* **DATA SUPPLIED**
-.-.-
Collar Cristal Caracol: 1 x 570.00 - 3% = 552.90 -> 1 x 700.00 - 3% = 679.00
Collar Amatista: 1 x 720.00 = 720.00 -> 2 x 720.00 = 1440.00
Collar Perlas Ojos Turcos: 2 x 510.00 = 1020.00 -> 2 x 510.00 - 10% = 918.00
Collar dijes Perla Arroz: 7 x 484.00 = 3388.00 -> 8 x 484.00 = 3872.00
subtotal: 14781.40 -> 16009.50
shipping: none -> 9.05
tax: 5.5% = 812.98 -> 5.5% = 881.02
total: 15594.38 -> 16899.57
-.-.-
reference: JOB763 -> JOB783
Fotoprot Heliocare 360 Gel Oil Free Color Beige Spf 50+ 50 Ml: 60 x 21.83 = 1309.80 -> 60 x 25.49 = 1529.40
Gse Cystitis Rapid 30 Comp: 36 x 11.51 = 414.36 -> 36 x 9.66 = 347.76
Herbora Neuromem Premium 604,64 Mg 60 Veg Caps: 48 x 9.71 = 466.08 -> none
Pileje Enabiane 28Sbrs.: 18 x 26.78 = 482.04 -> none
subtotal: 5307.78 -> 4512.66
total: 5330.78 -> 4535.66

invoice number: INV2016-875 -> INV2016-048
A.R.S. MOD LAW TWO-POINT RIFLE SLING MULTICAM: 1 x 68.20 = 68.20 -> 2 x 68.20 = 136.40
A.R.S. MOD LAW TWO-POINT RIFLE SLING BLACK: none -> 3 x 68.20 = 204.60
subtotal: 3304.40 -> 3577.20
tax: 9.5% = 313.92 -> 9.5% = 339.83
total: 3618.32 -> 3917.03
-.-.-
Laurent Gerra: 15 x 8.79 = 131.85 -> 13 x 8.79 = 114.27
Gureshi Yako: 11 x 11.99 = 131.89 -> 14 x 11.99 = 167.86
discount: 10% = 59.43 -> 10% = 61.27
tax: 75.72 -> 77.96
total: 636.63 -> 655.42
-.-.-
* **ASSIGNMENT**
Starting with the line above that holds "subtotal: 5307.78 -> 4512.66" and stopping with the line that holds "total: 3618.32 -> 3917.03", reproduce each line exactly, omitting all other lines.

* **EXERCISE RESPONSE**
subtotal: 5307.78 -> 4512.66
total: 5330.78 -> 4535.66

invoice number: INV2016-875 -> INV2016-048
A.R.S. MOD LAW TWO-POINT RIFLE SLING MULTICAM: 1 x 68.20 = 68.20 -> 2 x 68.20 = 136.40
A.R.S. MOD LAW TWO-POINT RIFLE SLING BLACK: none -> 3 x 68.20 = 204.60
subtotal: 3304.40 -> 3577.20
tax: 9.5% = 313.92 -> 9.5% = 339.83
total: 3618.32 -> 3917.03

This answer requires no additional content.